Israelischer General und Politiker [1915-1981]. Als Außenminister Israels führte er die Verhandlungen in Camp David.

11 Rommel, Erwin [1891 - 1944]

Seit 1942 Generalfeldmarschall; während des 2. Weltkrieges befehligte er unter anderem die deutschen Truppen in Nordafrika; verübte 1944 Selbstmord.

12 Sechstagekrieg

Dauerte vom 5. Juni bis zum 10. Juni 1967. Die Kriegsgegner waren Israel und die arabischen Nachbarstaaten Ägypten, Jordanien und Syrien. Israel eroberte den Gazastreifen, die Sinai- Halbinsel, die Golanhöhen und das Westjordanland.
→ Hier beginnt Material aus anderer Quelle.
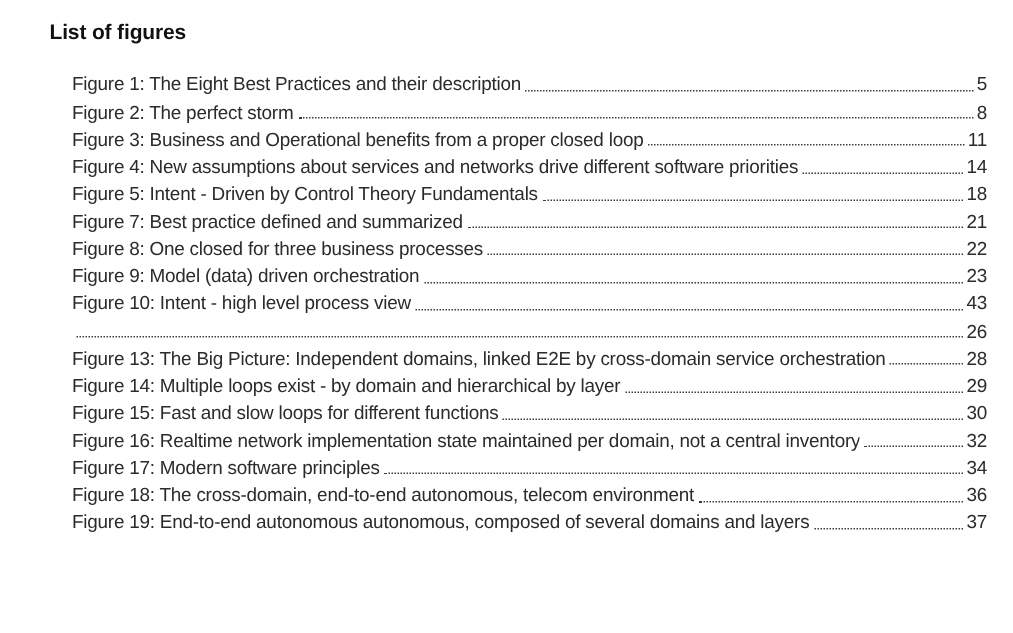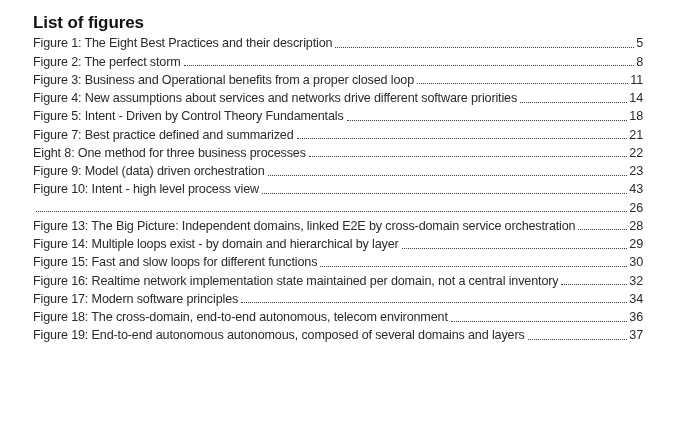--- a/index.html
+++ b/index.html
@@ -17,10 +17,11 @@
     background: #ffffff;
   }
   .doc-title {
-    font-size: 17px;
+    font-size: 14px;
     font-weight: 700;
     color: #111111;
     letter-spacing: -0.1px;
+    margin-bottom: 17px;
   }
   .toc { width: 100%; }
   .row {

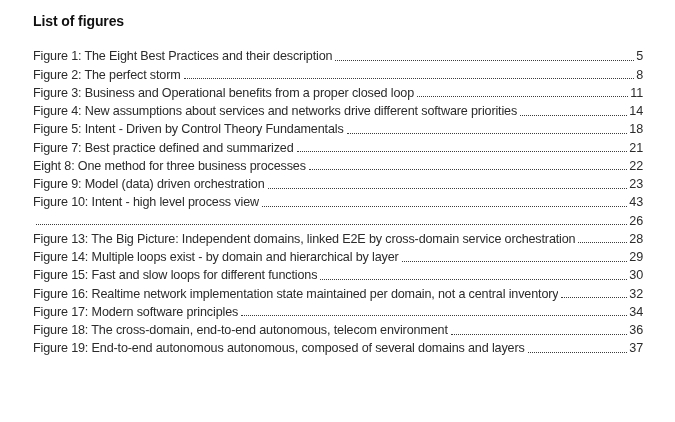--- a/index.html
+++ b/index.html
@@ -23,7 +23,7 @@
     letter-spacing: -0.1px;
     margin-bottom: 17px;
   }
-  .toc { width: 100%; }
+  .toc { width: 100%; margin-left: 15px; }
   .row {
     display: flex;
     align-items: flex-end;

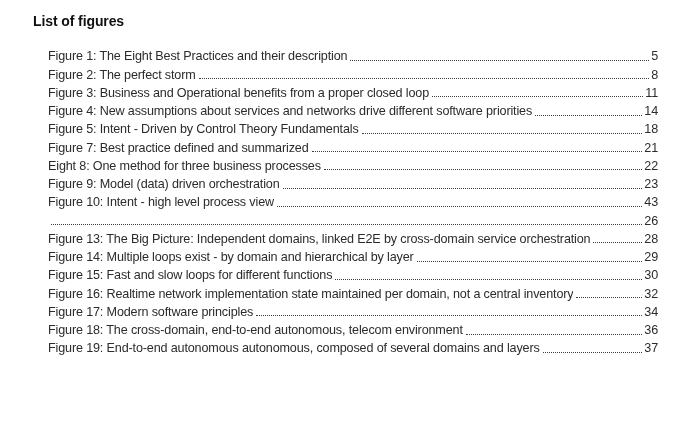--- a/index.html
+++ b/index.html
@@ -96,7 +96,7 @@
   </div>
 
   <div class="row">
-    <span class="label">Eight 8: One method for three business processes</span>
+    <span class="label">Figure 8: One closed for three business processes</span>
     <span class="leader"></span>
     <span class="pagenum">22</span>
   </div>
13 Jom-Kippur-Krieg [1973]

der vierte israelisch-arabische Krieg; begann mit einem Überraschungsangriff Ägyptens und Syriens am Jom-Kippur auf den Sinai und die Golan-Höhen, die Israel im Sechstagekrieg erobert hatte. Zunächst rückte die ägyptische und syrische Armee vor, danach wendete sich das Kriegsglück.

Nach der zweiten Kriegswoche waren die Syrier vollständig aus den Golanhöhen abgedrängt worden. Im Sinai hatten die Israelis den Suezkanal überschritten und eine ägyptische Armee abgeschnitten, bevor der Waffenstillstand in Effekt trat.